Exercise objective:
Reproduce every entry exactly.

Provided data:
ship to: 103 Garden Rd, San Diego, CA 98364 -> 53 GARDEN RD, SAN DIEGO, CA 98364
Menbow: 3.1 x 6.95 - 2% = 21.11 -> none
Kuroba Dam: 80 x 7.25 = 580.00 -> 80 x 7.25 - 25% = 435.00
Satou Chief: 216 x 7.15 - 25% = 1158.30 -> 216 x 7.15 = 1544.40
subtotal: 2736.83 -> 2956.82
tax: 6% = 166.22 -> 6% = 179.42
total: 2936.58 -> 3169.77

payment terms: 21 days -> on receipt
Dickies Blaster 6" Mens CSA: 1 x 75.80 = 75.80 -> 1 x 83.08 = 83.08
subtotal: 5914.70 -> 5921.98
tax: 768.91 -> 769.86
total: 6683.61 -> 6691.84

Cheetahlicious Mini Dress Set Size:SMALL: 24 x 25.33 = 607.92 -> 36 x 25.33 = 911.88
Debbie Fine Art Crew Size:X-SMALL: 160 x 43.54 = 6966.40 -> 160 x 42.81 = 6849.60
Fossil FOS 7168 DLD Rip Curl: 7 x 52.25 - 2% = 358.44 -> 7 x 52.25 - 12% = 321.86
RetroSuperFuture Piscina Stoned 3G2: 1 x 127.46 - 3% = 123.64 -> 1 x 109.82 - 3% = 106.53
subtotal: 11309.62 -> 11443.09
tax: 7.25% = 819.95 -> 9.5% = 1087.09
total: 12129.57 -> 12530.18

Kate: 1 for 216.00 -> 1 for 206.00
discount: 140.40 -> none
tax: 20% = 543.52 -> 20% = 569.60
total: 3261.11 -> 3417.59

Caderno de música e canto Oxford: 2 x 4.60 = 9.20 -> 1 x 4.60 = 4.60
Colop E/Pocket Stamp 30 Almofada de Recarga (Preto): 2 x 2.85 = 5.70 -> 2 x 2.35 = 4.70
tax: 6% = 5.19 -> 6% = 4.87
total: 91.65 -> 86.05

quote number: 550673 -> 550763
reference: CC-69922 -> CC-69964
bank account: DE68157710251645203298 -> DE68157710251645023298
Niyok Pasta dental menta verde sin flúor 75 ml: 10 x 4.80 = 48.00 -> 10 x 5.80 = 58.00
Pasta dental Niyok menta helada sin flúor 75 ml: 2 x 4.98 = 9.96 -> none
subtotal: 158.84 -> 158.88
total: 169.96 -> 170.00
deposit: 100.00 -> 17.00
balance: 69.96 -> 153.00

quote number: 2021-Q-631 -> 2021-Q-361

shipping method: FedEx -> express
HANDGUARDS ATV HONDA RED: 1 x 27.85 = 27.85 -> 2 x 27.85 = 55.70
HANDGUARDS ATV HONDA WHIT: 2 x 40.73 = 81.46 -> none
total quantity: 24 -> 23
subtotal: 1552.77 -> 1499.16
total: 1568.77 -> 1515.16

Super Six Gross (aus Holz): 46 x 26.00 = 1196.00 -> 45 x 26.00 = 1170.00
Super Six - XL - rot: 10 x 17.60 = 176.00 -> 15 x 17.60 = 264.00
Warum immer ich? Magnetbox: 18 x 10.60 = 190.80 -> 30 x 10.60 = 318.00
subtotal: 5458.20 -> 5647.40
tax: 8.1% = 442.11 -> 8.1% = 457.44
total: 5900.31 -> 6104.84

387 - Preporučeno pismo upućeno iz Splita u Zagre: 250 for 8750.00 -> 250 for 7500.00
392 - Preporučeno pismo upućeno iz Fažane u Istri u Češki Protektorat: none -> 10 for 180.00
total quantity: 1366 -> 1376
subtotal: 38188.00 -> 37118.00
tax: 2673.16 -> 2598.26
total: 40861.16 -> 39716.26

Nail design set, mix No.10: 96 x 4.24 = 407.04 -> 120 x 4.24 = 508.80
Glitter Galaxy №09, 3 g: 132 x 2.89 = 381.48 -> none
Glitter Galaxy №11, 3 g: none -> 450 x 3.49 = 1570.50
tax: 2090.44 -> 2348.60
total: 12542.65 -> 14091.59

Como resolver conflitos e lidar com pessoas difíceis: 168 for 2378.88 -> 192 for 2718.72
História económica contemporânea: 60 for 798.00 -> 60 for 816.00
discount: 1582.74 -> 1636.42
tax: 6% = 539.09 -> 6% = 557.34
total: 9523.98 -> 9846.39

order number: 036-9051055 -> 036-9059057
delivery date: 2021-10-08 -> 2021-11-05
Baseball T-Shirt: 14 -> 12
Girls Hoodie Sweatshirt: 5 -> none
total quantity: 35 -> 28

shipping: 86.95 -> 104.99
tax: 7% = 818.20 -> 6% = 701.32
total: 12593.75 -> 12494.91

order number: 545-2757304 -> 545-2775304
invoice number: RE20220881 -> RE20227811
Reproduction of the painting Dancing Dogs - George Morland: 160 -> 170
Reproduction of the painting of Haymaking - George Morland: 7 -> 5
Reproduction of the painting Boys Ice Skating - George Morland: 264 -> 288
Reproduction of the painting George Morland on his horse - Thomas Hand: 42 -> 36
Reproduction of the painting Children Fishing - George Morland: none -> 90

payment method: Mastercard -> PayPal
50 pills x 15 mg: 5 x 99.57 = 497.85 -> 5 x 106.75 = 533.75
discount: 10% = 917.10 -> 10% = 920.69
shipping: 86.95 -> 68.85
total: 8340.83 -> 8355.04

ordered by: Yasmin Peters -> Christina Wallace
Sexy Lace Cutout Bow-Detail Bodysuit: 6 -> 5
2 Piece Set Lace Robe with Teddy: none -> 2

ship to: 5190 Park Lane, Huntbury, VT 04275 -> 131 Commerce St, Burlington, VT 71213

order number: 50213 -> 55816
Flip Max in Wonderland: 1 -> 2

Solution below:
ship to: 103 Garden Rd, San Diego, CA 98364 -> 53 GARDEN RD, SAN DIEGO, CA 98364
Menbow: 3.1 x 6.95 - 2% = 21.11 -> none
Kuroba Dam: 80 x 7.25 = 580.00 -> 80 x 7.25 - 25% = 435.00
Satou Chief: 216 x 7.15 - 25% = 1158.30 -> 216 x 7.15 = 1544.40
subtotal: 2736.83 -> 2956.82
tax: 6% = 166.22 -> 6% = 179.42
total: 2936.58 -> 3169.77

payment terms: 21 days -> on receipt
Dickies Blaster 6" Mens CSA: 1 x 75.80 = 75.80 -> 1 x 83.08 = 83.08
subtotal: 5914.70 -> 5921.98
tax: 768.91 -> 769.86
total: 6683.61 -> 6691.84

Cheetahlicious Mini Dress Set Size:SMALL: 24 x 25.33 = 607.92 -> 36 x 25.33 = 911.88
Debbie Fine Art Crew Size:X-SMALL: 160 x 43.54 = 6966.40 -> 160 x 42.81 = 6849.60
Fossil FOS 7168 DLD Rip Curl: 7 x 52.25 - 2% = 358.44 -> 7 x 52.25 - 12% = 321.86
RetroSuperFuture Piscina Stoned 3G2: 1 x 127.46 - 3% = 123.64 -> 1 x 109.82 - 3% = 106.53
subtotal: 11309.62 -> 11443.09
tax: 7.25% = 819.95 -> 9.5% = 1087.09
total: 12129.57 -> 12530.18

Kate: 1 for 216.00 -> 1 for 206.00
discount: 140.40 -> none
tax: 20% = 543.52 -> 20% = 569.60
total: 3261.11 -> 3417.59

Caderno de música e canto Oxford: 2 x 4.60 = 9.20 -> 1 x 4.60 = 4.60
Colop E/Pocket Stamp 30 Almofada de Recarga (Preto): 2 x 2.85 = 5.70 -> 2 x 2.35 = 4.70
tax: 6% = 5.19 -> 6% = 4.87
total: 91.65 -> 86.05

quote number: 550673 -> 550763
reference: CC-69922 -> CC-69964
bank account: DE68157710251645203298 -> DE68157710251645023298
Niyok Pasta dental menta verde sin flúor 75 ml: 10 x 4.80 = 48.00 -> 10 x 5.80 = 58.00
Pasta dental Niyok menta helada sin flúor 75 ml: 2 x 4.98 = 9.96 -> none
subtotal: 158.84 -> 158.88
total: 169.96 -> 170.00
deposit: 100.00 -> 17.00
balance: 69.96 -> 153.00

quote number: 2021-Q-631 -> 2021-Q-361

shipping method: FedEx -> express
HANDGUARDS ATV HONDA RED: 1 x 27.85 = 27.85 -> 2 x 27.85 = 55.70
HANDGUARDS ATV HONDA WHIT: 2 x 40.73 = 81.46 -> none
total quantity: 24 -> 23
subtotal: 1552.77 -> 1499.16
total: 1568.77 -> 1515.16

Super Six Gross (aus Holz): 46 x 26.00 = 1196.00 -> 45 x 26.00 = 1170.00
Super Six - XL - rot: 10 x 17.60 = 176.00 -> 15 x 17.60 = 264.00
Warum immer ich? Magnetbox: 18 x 10.60 = 190.80 -> 30 x 10.60 = 318.00
subtotal: 5458.20 -> 5647.40
tax: 8.1% = 442.11 -> 8.1% = 457.44
total: 5900.31 -> 6104.84

387 - Preporučeno pismo upućeno iz Splita u Zagre: 250 for 8750.00 -> 250 for 7500.00
392 - Preporučeno pismo upućeno iz Fažane u Istri u Češki Protektorat: none -> 10 for 180.00
total quantity: 1366 -> 1376
subtotal: 38188.00 -> 37118.00
tax: 2673.16 -> 2598.26
total: 40861.16 -> 39716.26

Nail design set, mix No.10: 96 x 4.24 = 407.04 -> 120 x 4.24 = 508.80
Glitter Galaxy №09, 3 g: 132 x 2.89 = 381.48 -> none
Glitter Galaxy №11, 3 g: none -> 450 x 3.49 = 1570.50
tax: 2090.44 -> 2348.60
total: 12542.65 -> 14091.59

Como resolver conflitos e lidar com pessoas difíceis: 168 for 2378.88 -> 192 for 2718.72
História económica contemporânea: 60 for 798.00 -> 60 for 816.00
discount: 1582.74 -> 1636.42
tax: 6% = 539.09 -> 6% = 557.34
total: 9523.98 -> 9846.39

order number: 036-9051055 -> 036-9059057
delivery date: 2021-10-08 -> 2021-11-05
Baseball T-Shirt: 14 -> 12
Girls Hoodie Sweatshirt: 5 -> none
total quantity: 35 -> 28

shipping: 86.95 -> 104.99
tax: 7% = 818.20 -> 6% = 701.32
total: 12593.75 -> 12494.91

order number: 545-2757304 -> 545-2775304
invoice number: RE20220881 -> RE20227811
Reproduction of the painting Dancing Dogs - George Morland: 160 -> 170
Reproduction of the painting of Haymaking - George Morland: 7 -> 5
Reproduction of the painting Boys Ice Skating - George Morland: 264 -> 288
Reproduction of the painting George Morland on his horse - Thomas Hand: 42 -> 36
Reproduction of the painting Children Fishing - George Morland: none -> 90

payment method: Mastercard -> PayPal
50 pills x 15 mg: 5 x 99.57 = 497.85 -> 5 x 106.75 = 533.75
discount: 10% = 917.10 -> 10% = 920.69
shipping: 86.95 -> 68.85
total: 8340.83 -> 8355.04

ordered by: Yasmin Peters -> Christina Wallace
Sexy Lace Cutout Bow-Detail Bodysuit: 6 -> 5
2 Piece Set Lace Robe with Teddy: none -> 2

ship to: 5190 Park Lane, Huntbury, VT 04275 -> 131 Commerce St, Burlington, VT 71213

order number: 50213 -> 55816
Flip Max in Wonderland: 1 -> 2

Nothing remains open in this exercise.